Sempre in tema di rischio umano, c’è un leggero aumento nel numero di Ciso italiani che considera l’errore umano come la principale vulnerabilità IT della loro azienda: si tratta del 48% quest’anno, rispetto al 43% del 2022 e al 50% del 2021.
Non solo: il 54% dei Ciso ritiene che i dipendenti comprendano il proprio ruolo nella protezione dell’azienda, rispetto al 51% del 2022 e al 54% del 2021, e il costante allineamento di queste percentuali denota in sostanza una difficoltà a costruire una forte cultura della sicurezza, per la quale a detta di Matteo Colella “rimane fondamentale il tema della formazione specifica, per rendere tutte le persone partecipi sui rischi informatici che riguardano tutte le persone presenti in azienda a tutti i livelli”.
È un fatto che le crescenti pressioni sui Ciso stanno rendendo il lavoro più difficile: Il 51% di quelli italiani ritiene di dover affrontare aspettative lavorative irragionevoli, in aumento rispetto al 45% dello scorso anno. Se il ritorno alla nuova realtà può essere una delle ragioni alla base di questa opinione, va anche detto che il 53% dei Ciso è preoccupato per la responsabilità personale e il 48% dichiara di aver sperimentato una forma di burnout nell’ultimo anno. Si tratta di un fenomeno che è anche correlato all’evoluzione del ruolo del Ciso: “quello che prima era il Security Manager che si occupava di sicurezza informatica, cioè con un ruolo più tecnico e di tipo ‘hands on’, ora si occupa di vera e propria sicurezza delle informazioni, ovvero un compito complesso che comporta una forte pressione anche per il momento storico che vede le minacce in costante moltiplicazione”, fa notare Matteo Colella.
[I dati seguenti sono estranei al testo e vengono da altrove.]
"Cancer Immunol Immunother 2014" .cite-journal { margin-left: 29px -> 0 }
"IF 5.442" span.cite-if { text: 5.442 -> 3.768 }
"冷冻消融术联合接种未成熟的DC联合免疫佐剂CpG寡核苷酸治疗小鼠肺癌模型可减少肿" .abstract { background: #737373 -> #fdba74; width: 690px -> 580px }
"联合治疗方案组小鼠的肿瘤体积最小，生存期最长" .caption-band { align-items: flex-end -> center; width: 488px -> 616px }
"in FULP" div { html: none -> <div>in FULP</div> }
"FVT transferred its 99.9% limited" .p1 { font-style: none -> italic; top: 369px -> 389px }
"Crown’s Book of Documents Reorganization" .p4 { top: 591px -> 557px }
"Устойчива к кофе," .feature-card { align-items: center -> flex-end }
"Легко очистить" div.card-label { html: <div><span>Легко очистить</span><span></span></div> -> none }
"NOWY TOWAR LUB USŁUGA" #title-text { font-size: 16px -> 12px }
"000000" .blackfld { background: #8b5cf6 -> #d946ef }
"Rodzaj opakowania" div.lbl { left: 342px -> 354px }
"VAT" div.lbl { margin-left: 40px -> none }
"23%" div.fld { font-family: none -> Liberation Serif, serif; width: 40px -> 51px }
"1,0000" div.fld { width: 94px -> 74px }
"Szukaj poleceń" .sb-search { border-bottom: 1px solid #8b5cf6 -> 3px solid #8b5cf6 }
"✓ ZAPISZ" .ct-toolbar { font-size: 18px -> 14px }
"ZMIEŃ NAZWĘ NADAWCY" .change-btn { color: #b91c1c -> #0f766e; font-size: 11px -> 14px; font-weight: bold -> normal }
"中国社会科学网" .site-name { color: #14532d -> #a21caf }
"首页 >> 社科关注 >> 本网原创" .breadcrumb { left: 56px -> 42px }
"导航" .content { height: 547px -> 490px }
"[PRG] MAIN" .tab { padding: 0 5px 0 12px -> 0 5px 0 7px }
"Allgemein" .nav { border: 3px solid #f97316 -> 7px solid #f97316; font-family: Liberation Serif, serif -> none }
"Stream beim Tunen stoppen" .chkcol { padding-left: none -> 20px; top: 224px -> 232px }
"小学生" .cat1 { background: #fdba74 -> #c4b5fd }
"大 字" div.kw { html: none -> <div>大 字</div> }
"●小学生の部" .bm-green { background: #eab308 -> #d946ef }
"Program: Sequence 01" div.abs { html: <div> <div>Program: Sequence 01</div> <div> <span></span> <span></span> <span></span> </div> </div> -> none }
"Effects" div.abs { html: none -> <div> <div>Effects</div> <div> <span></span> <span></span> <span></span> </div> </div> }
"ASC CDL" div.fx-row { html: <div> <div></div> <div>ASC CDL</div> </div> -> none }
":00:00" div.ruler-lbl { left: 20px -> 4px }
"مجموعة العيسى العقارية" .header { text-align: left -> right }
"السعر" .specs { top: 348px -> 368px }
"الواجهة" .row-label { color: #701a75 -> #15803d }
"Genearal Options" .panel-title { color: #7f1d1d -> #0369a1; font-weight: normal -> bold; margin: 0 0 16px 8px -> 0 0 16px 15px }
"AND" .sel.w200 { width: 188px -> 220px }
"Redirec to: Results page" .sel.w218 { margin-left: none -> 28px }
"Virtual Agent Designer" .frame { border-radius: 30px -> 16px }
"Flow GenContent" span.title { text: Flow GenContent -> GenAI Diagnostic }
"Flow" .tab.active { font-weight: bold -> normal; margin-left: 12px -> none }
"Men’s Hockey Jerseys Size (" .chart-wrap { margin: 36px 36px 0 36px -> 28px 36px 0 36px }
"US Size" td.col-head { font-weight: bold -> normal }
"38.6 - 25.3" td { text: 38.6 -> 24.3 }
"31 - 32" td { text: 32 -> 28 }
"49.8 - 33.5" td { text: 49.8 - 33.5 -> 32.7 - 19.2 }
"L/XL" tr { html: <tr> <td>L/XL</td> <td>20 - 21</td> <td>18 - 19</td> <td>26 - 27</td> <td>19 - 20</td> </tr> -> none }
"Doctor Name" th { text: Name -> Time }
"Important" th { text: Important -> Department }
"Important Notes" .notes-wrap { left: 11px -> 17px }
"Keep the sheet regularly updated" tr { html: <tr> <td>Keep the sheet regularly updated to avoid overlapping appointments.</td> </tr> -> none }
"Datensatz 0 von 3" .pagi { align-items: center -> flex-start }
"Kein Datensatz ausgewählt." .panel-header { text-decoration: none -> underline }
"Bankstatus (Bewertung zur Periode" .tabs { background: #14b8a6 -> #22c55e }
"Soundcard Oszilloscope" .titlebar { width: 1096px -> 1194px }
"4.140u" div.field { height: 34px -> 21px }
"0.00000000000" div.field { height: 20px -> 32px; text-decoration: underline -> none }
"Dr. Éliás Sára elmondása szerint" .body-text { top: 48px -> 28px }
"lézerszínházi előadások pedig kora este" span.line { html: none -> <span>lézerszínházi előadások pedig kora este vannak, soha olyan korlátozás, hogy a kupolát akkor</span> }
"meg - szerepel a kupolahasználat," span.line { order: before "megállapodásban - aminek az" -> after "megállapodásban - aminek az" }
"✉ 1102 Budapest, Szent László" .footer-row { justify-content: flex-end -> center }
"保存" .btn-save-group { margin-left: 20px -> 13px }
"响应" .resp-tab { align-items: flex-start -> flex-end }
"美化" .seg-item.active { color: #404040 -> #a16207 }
La buona notizia è che oggi Ciso e consigli di amministrazione sembrano essere più allineati: Il 57% dei Ciso italiani ritiene che il board sia in sintonia con loro sulle questioni di cybersecurity. Si tratta di un aumento sostanziale rispetto al 34% dei Ciso che condividevano questa opinione lo scorso anno, e più in linea con il 56% del 2021. “Senza dubbio la consapevolezza sui rischi sta crescendo, ed è per questo che i due mondi Ciso e board si stanno avvicinando, ma se nel mondo anglosassone questo avvicinamento può dare frutti, in Italia il Ciso viene tuttora visto come una figura autorevole ma soprattutto tecnica, mentre è difficile che i membri del CdA parlino il linguaggio tecnico: potrebbe essere opportuno favorire la creazione di profili ibridi che sempre più coniughino i due mondi management e tecnica”, conclude Matteo Colella.